In the entries that follow, find every line containing "Uploads" and copy it.

Modification records:
-=-=-
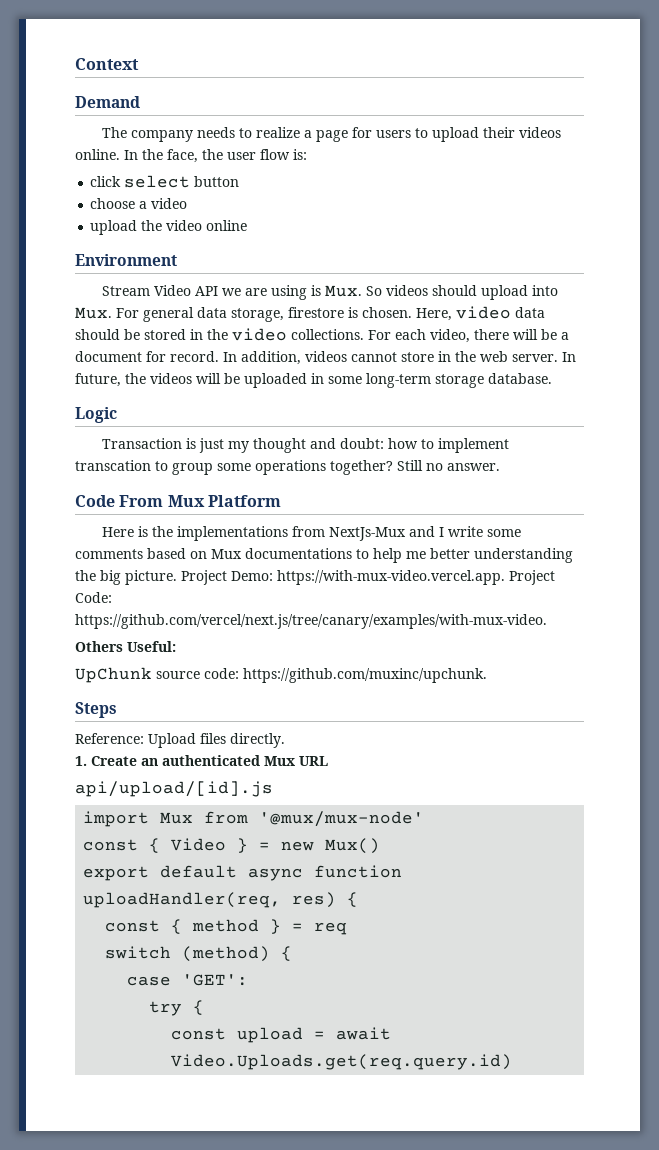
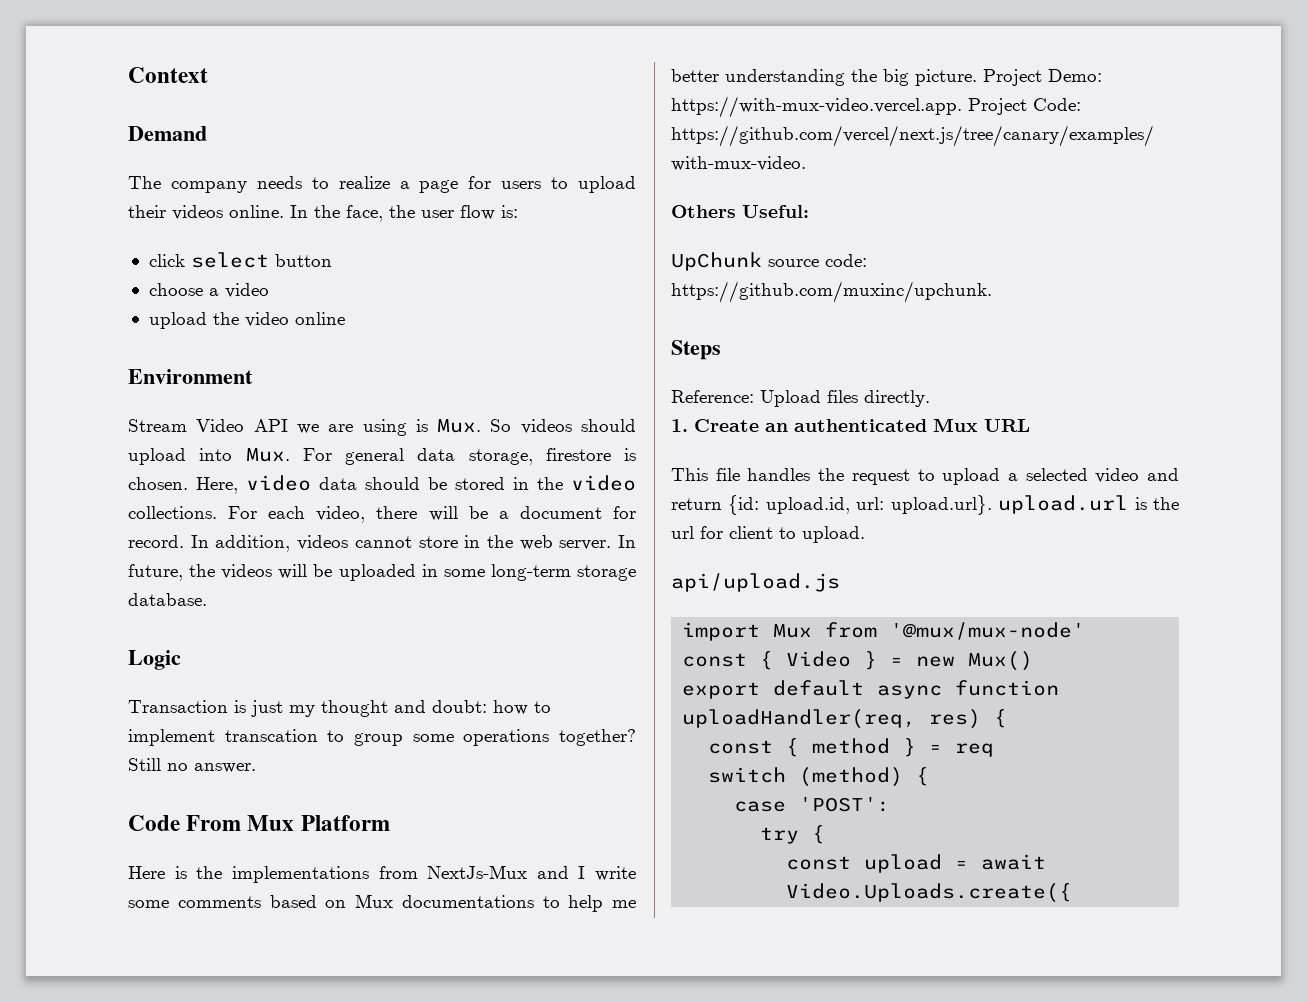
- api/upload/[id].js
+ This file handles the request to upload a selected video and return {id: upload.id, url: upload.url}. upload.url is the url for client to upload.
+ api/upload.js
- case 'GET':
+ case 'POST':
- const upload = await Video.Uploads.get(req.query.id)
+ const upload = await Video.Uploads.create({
-=-=-
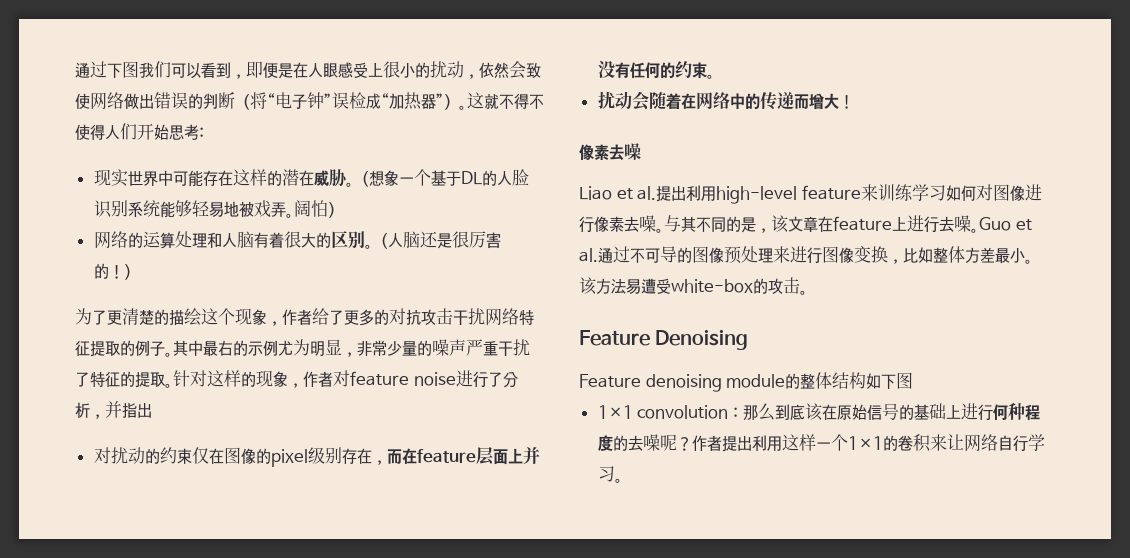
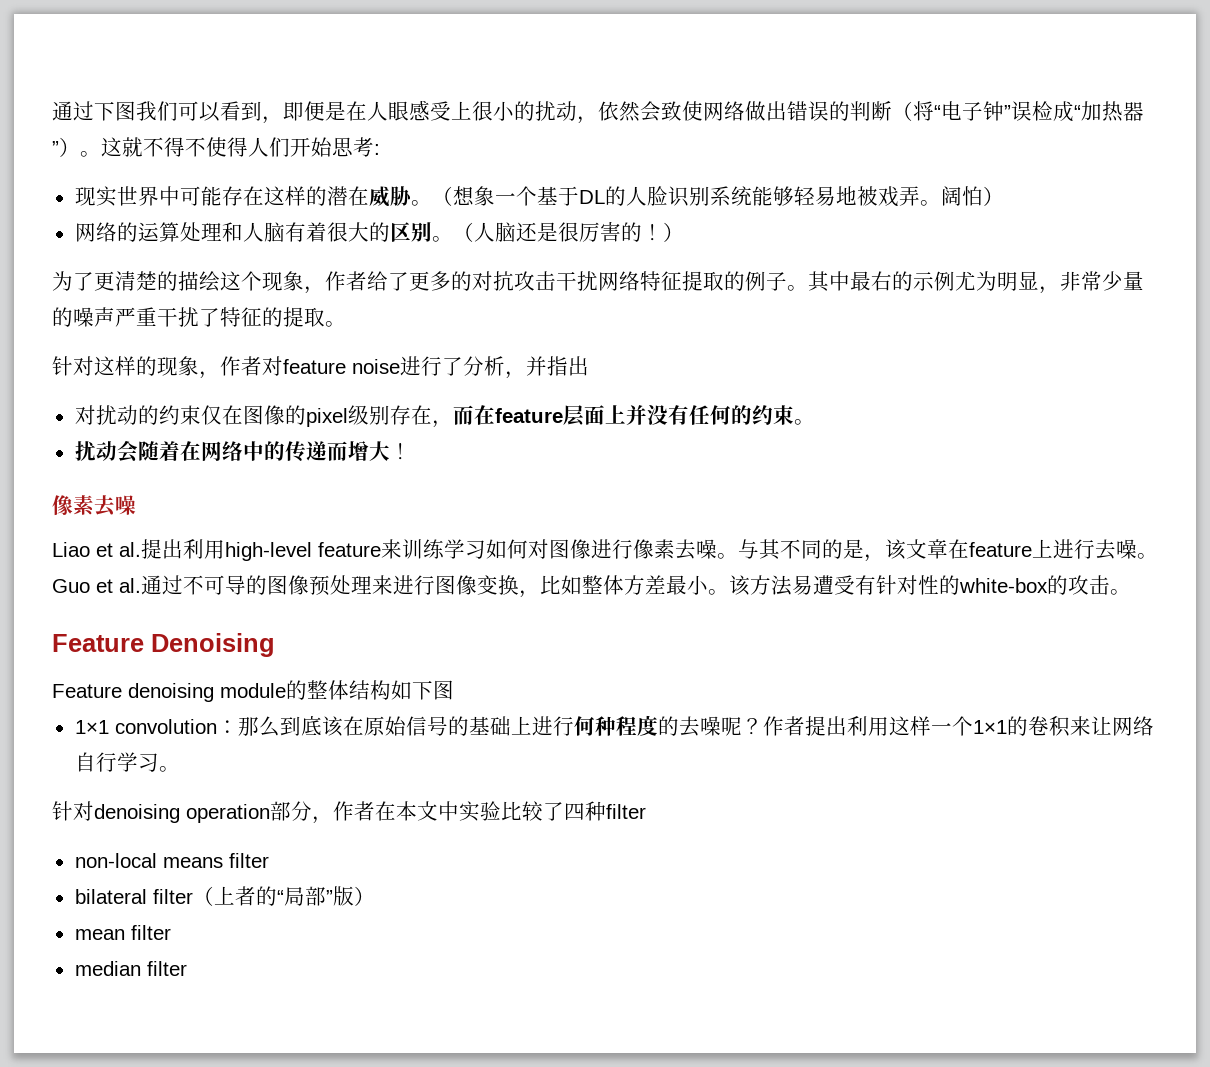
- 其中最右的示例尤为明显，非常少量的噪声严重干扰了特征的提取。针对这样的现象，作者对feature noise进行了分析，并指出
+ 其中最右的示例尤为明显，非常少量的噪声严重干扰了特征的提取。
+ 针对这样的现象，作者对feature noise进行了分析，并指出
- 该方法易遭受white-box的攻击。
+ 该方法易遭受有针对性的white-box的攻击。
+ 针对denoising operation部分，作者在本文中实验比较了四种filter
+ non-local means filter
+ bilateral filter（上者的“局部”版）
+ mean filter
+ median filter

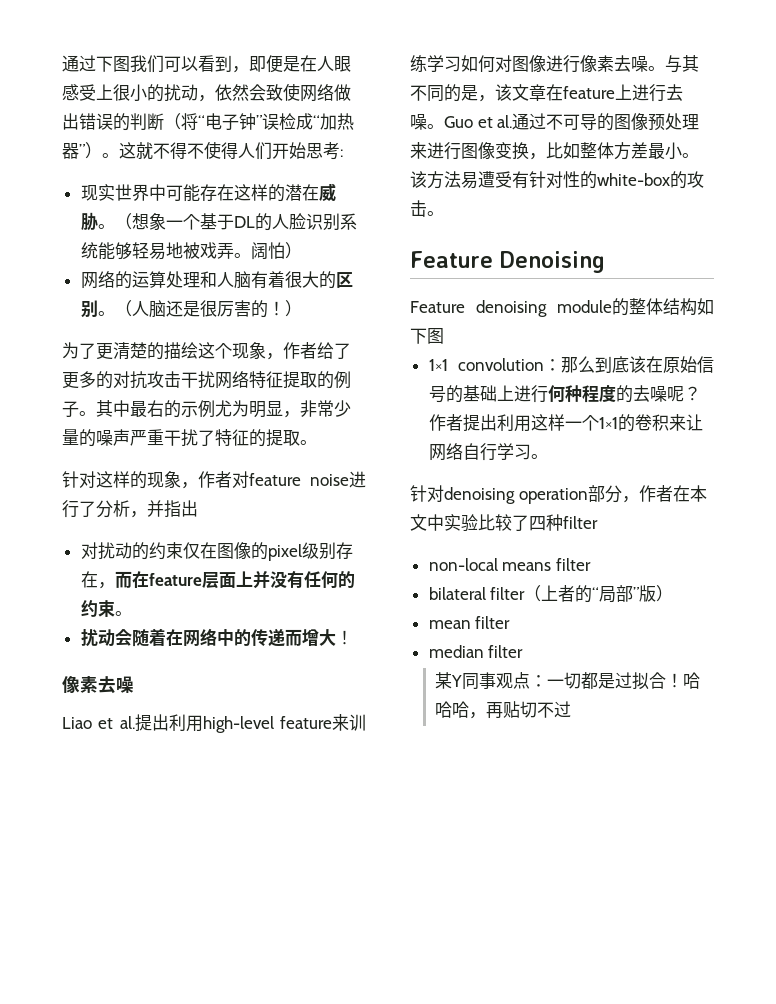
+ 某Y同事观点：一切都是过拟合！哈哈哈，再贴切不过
-=-=-
OUTPUT:
- const upload = await Video.Uploads.get(req.query.id)
+ const upload = await Video.Uploads.create({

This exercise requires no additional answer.